##### RECORDS SHOWN

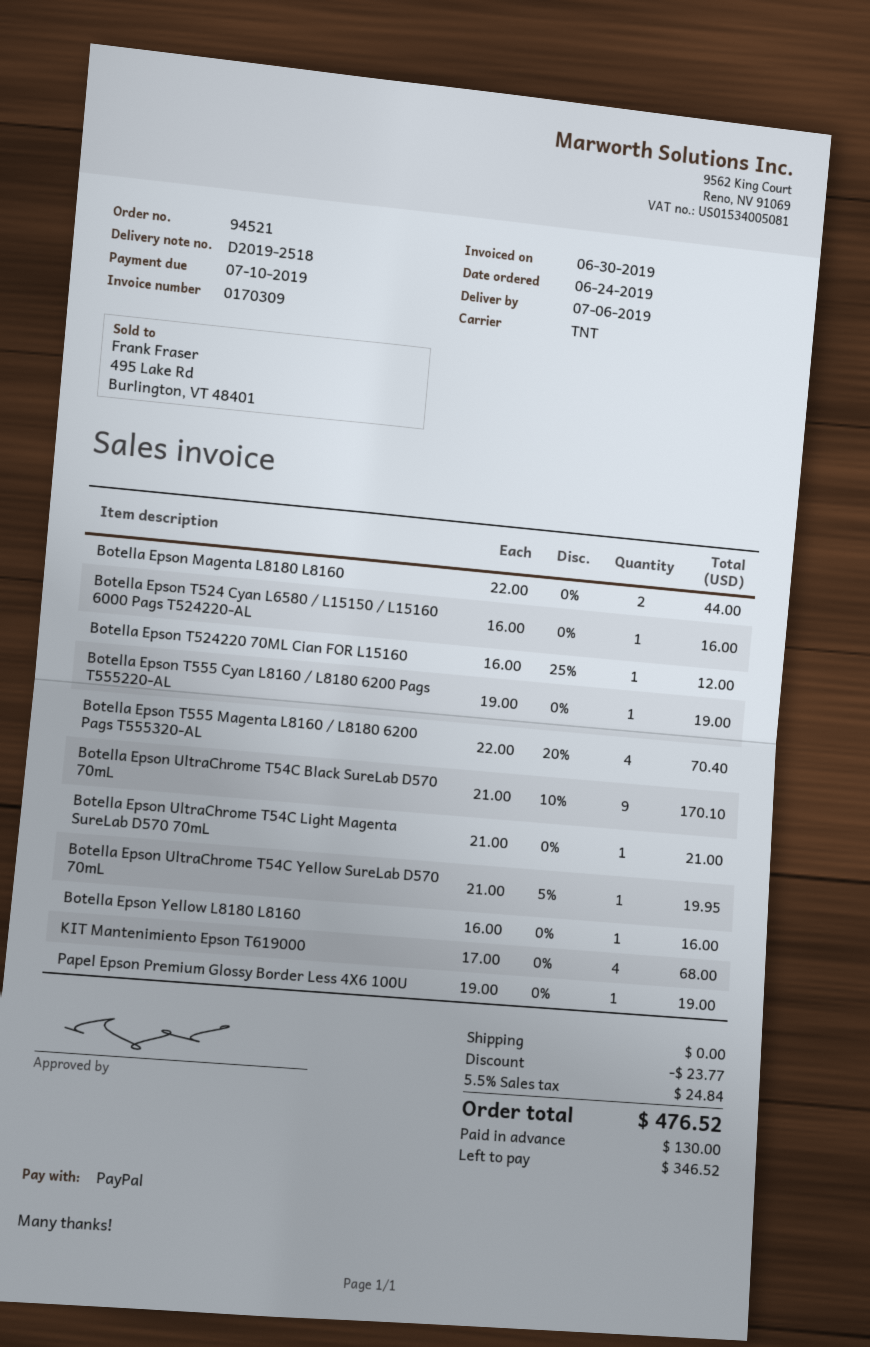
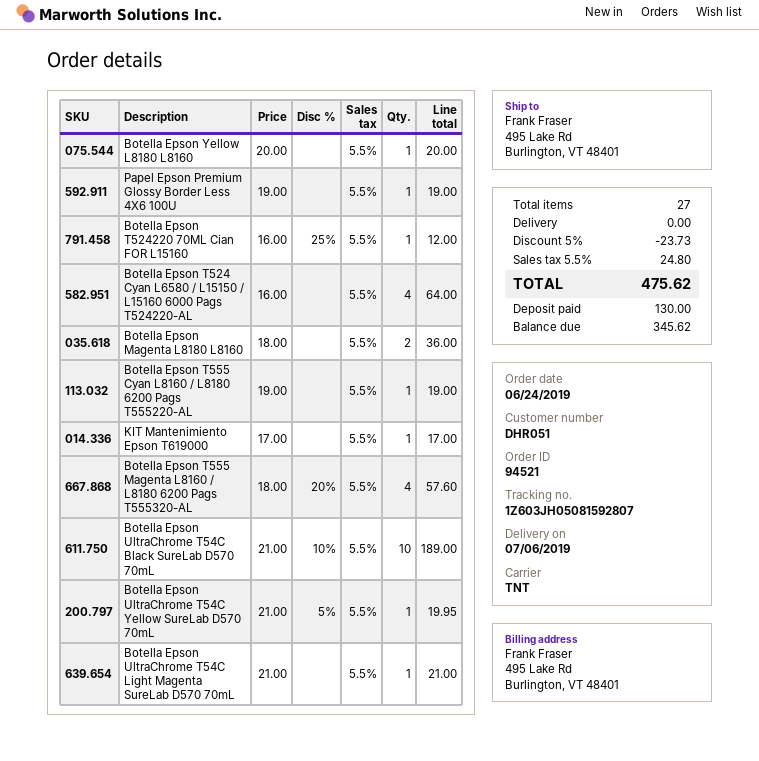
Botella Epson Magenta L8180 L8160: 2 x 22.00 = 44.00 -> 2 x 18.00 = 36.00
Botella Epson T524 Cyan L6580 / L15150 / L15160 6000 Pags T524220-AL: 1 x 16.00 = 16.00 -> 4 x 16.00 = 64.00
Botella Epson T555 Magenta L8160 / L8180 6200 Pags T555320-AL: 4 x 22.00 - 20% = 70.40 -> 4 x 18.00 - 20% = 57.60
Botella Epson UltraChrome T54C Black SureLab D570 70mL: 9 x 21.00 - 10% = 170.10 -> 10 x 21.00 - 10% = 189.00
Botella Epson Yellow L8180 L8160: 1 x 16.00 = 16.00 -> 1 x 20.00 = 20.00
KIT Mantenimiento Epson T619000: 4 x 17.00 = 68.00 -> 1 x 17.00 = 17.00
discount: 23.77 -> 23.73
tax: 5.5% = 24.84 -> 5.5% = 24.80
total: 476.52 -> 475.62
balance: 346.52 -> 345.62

##########
##### RECORDS SHOWN

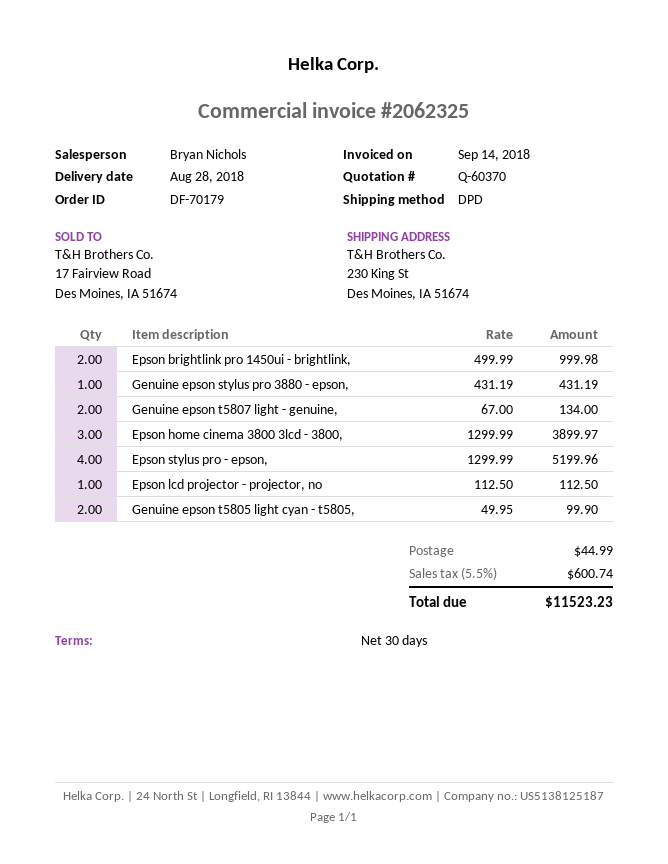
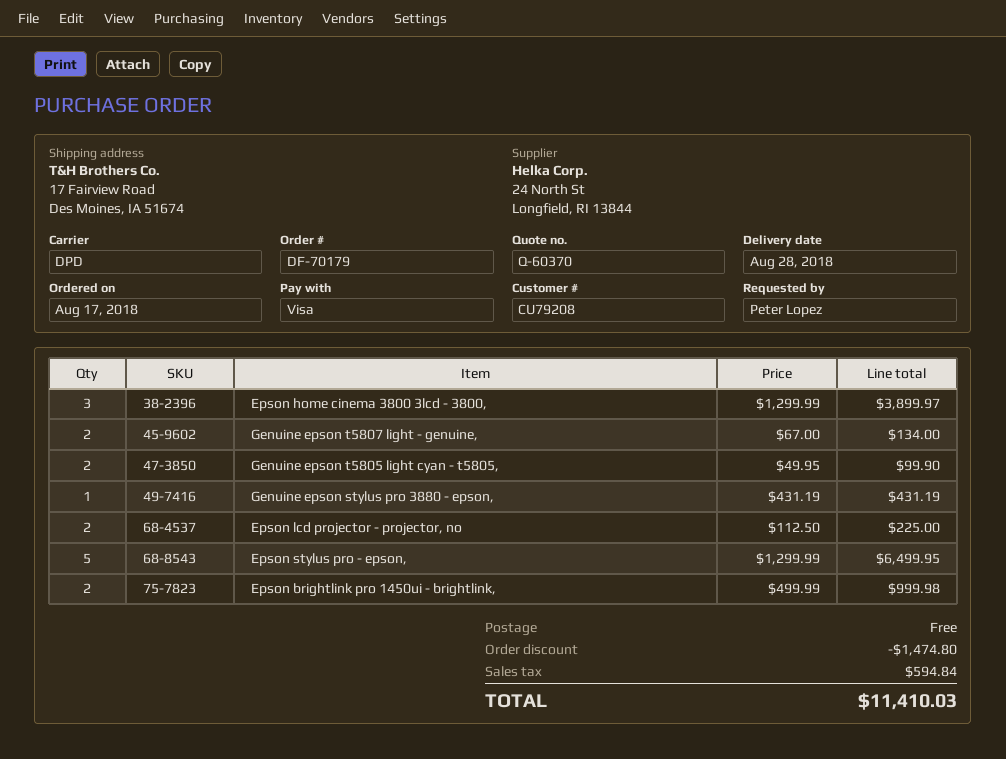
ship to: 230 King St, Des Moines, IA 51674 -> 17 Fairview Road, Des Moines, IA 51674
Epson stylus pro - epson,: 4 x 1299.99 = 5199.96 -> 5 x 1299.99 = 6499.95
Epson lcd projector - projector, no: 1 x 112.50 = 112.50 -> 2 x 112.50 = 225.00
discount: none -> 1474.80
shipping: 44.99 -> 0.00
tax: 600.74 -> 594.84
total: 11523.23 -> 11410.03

##########

Return every line from the entries above that includes the word "Pags".

Botella Epson T524 Cyan L6580 / L15150 / L15160 6000 Pags T524220-AL: 1 x 16.00 = 16.00 -> 4 x 16.00 = 64.00
Botella Epson T555 Magenta L8160 / L8180 6200 Pags T555320-AL: 4 x 22.00 - 20% = 70.40 -> 4 x 18.00 - 20% = 57.60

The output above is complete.